# Titanic Dataset Preprocessing 🚢

This notebook prepares the Titanic dataset for modeling:

- Loads raw CSVs from `data/raw/`
- Cleans and imputes missing values
- Encodes categorical variables
- Applies feature engineering
- Saves the processed dataset to `data/processed/processed_titanic.csv`

In [1]:
import pandas as pd
import numpy as np
import os

# Ensure processed folder exists
os.makedirs("../data/processed", exist_ok=True)

In [2]:
# Load raw train and test datasets
train = pd.read_csv("../data/raw/train.csv")
test = pd.read_csv("../data/raw/test.csv")

print("Train shape:", train.shape)
print("Test shape:", test.shape)
train.head()

Train shape: (891, 12)
Test shape: (418, 11)


Unnamed: 0,PassengerId,Survived,Pclass,Name,Sex,Age,SibSp,Parch,Ticket,Fare,Cabin,Embarked
0,1,0,3,"Braund, Mr. Owen Harris",male,22.0,1,0,A/5 21171,7.25,,S
1,2,1,1,"Cumings, Mrs. John Bradley (Florence Briggs Th...",female,38.0,1,0,PC 17599,71.2833,C85,C
2,3,1,3,"Heikkinen, Miss. Laina",female,26.0,0,0,STON/O2. 3101282,7.925,,S
3,4,1,1,"Futrelle, Mrs. Jacques Heath (Lily May Peel)",female,35.0,1,0,113803,53.1,C123,S
4,5,0,3,"Allen, Mr.
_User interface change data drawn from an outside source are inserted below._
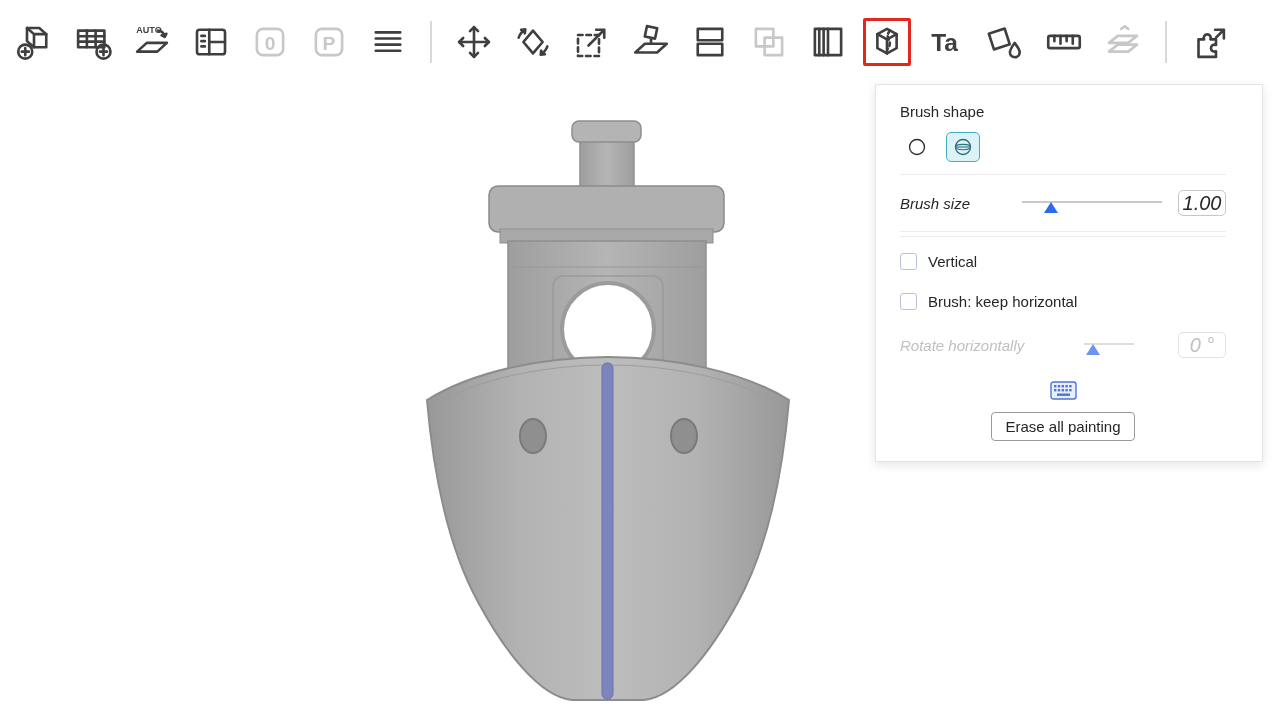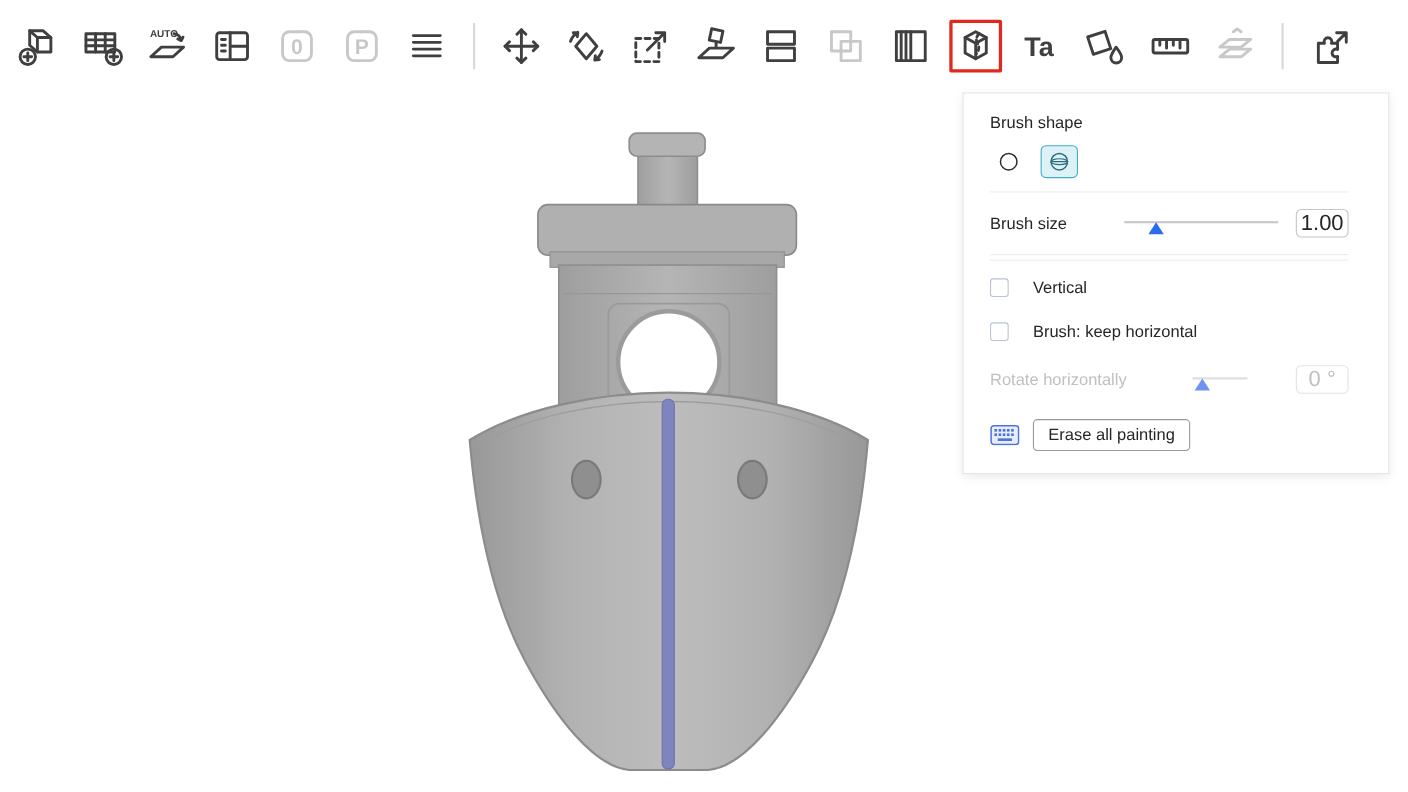"Brush size" .slider-row { font-style: none -> italic }
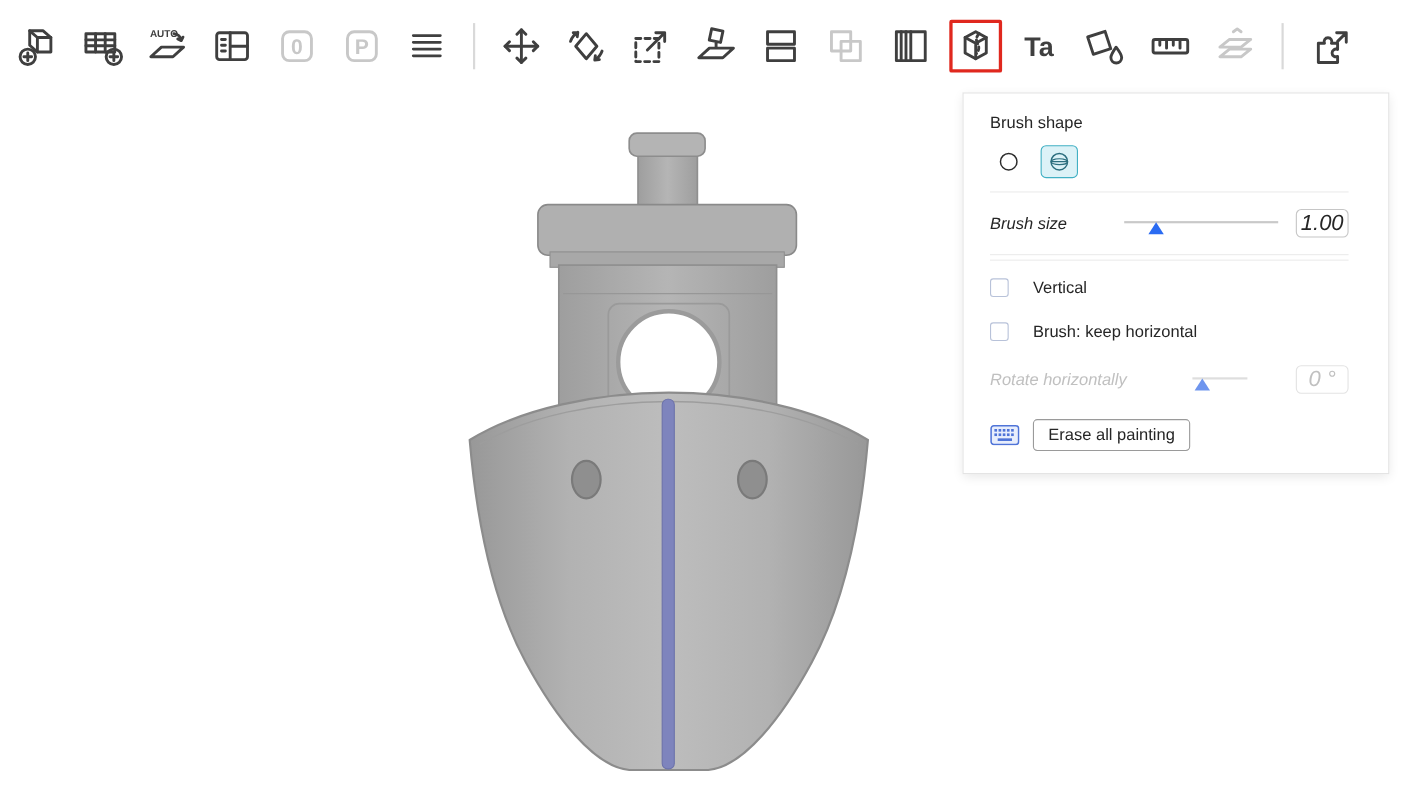"Vertical" .check-row { gap: 22px -> 11px }
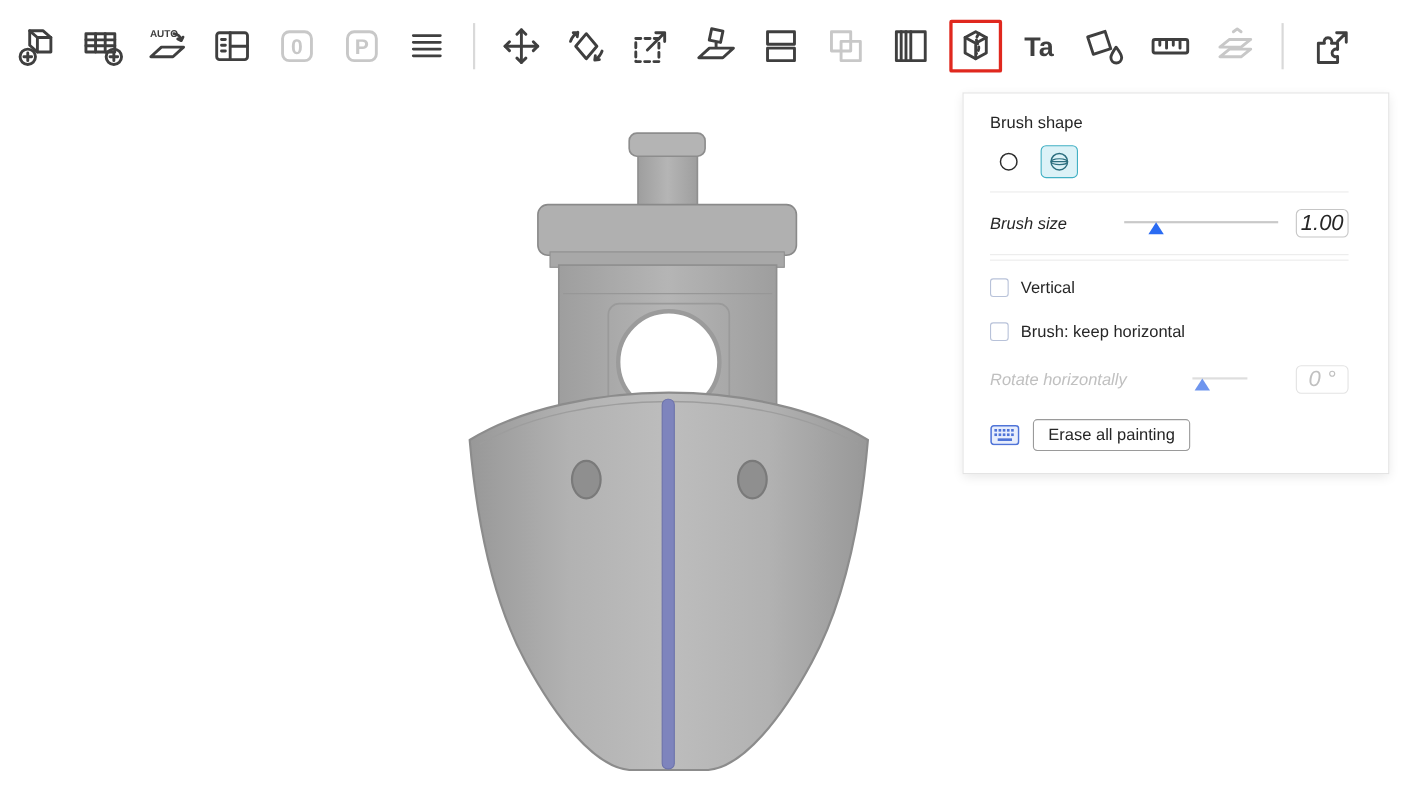"Erase all painting" .erase-row { flex-direction: none -> column }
William Henry",male,35.0,0,0,373450,8.05,,S


## 1. Handle Missing Values
We will:
- Fill missing `Age` with median
- Fill missing `Embarked` with mode
- Drop `Cabin` (too many missing values)

In [3]:
df = train.copy()

# Drop Cabin
df = df.drop("Cabin", axis=1)

# Fill missing Age with median
df["Age"] = df["Age"].fillna(df["Age"].median())

# Fill missing Embarked with mode
df["Embarked"] = df["Embarked"].fillna(df["Embarked"].mode()[0])

## 2. Feature Engineering
- Extract `Title` from `Name`
- Encode `Sex` (0=female, 1=male)
- Map `Embarked` to numeric
- Create `FamilySize` and `IsAlone`

In [4]:
# Extract Title
df["Title"] = df["Name"].str.extract(" ([A-Za-z]+)\.", expand=False)
df["Title"] = df["Title"].replace(["Mlle","Ms"], "Miss")
df["Title"] = df["Title"].replace("Mme", "Mrs")
rare_titles = df["Title"].value_counts()[df["Title"].value_counts() < 10].index
df["Title"] = df["Title"].replace(rare_titles, "Rare")

# Encode categorical variables
df["Sex"] = df["Sex"].map({"female": 0, "male": 1})
df["Embarked"] = df["Embarked"].map({"C": 0, "Q": 1, "S": 2})

# Family size & IsAlone
df["FamilySize"] = df["SibSp"] + df["Parch"] + 1
df["IsAlone"] = np.where(df["FamilySize"] > 1, 0, 1)

## 3. Drop Unused Columns
We remove:
- `PassengerId` (not useful for training)
- `Name`, `Ticket` (too specific)

In [5]:
df.drop(["PassengerId", "Name", "Ticket"], axis=1, inplace=True)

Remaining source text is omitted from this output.